COVA: Text-Guided Composed Retrieval For Audio-Visual Content

Gyuwon Han, Young Kyun Jang, Chanho Eom Perceptual Artificial Intelligence Lab

Prior composed video retrieval methods typically focus only on visual modifications, failing to distinguish between videos that are visually similar but differ in their audio content. This limitation leads to a semantic mismatch between user intent and model predictions, especially in scenarios where sound plays a critical role in distinguishing meaning. To address this issue, we introduce a new retrieval task called Composed retrieval for Video with its Audio (CoVA), which considers both visual and auditory changes. We also construct AV-Comp, a high-quality benchmark that consists of video pairs with either visual or auditory differences and corresponding structured textual queries.
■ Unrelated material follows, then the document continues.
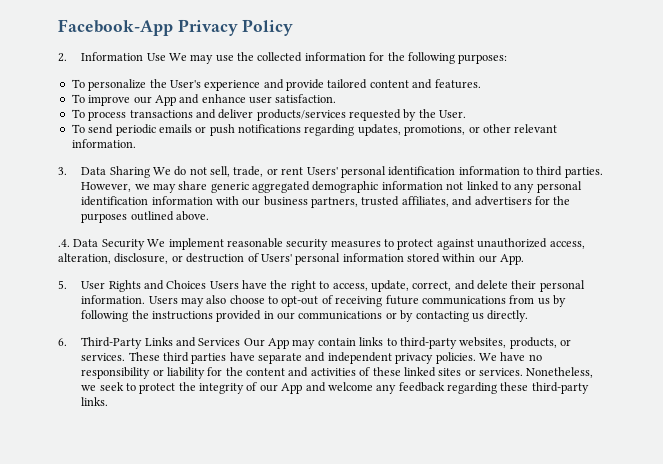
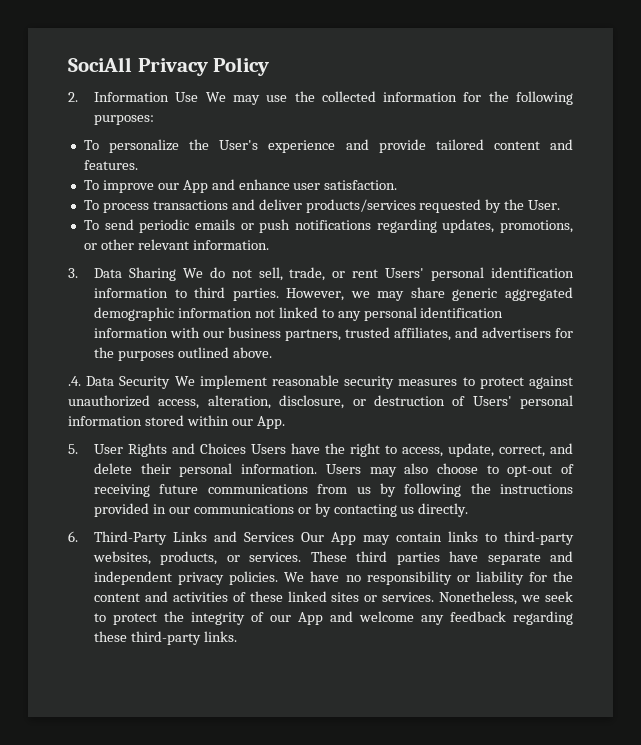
- Facebook-App Privacy Policy
+ SociAll Privacy Policy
Each query describes modifications across four aspects: object, action, attribute, and audio, and all samples are human-verified for clarity and accuracy. Furthermore, we propose the AVT Compositional Fusion module, which adaptively integrates video, audio, and text features by adjusting the contribution of each modality based on the semantic intent of the query. Experimental results show that CoVA significantly outperforms simple fusion methods, achieving higher retrieval accuracy and lower mean rank. Finally, AV-Comp serves not only as a benchmark for evaluating CoVA, but also as a diagnostic tool to assess how well existing multimodal models align visual, auditory, and textual information.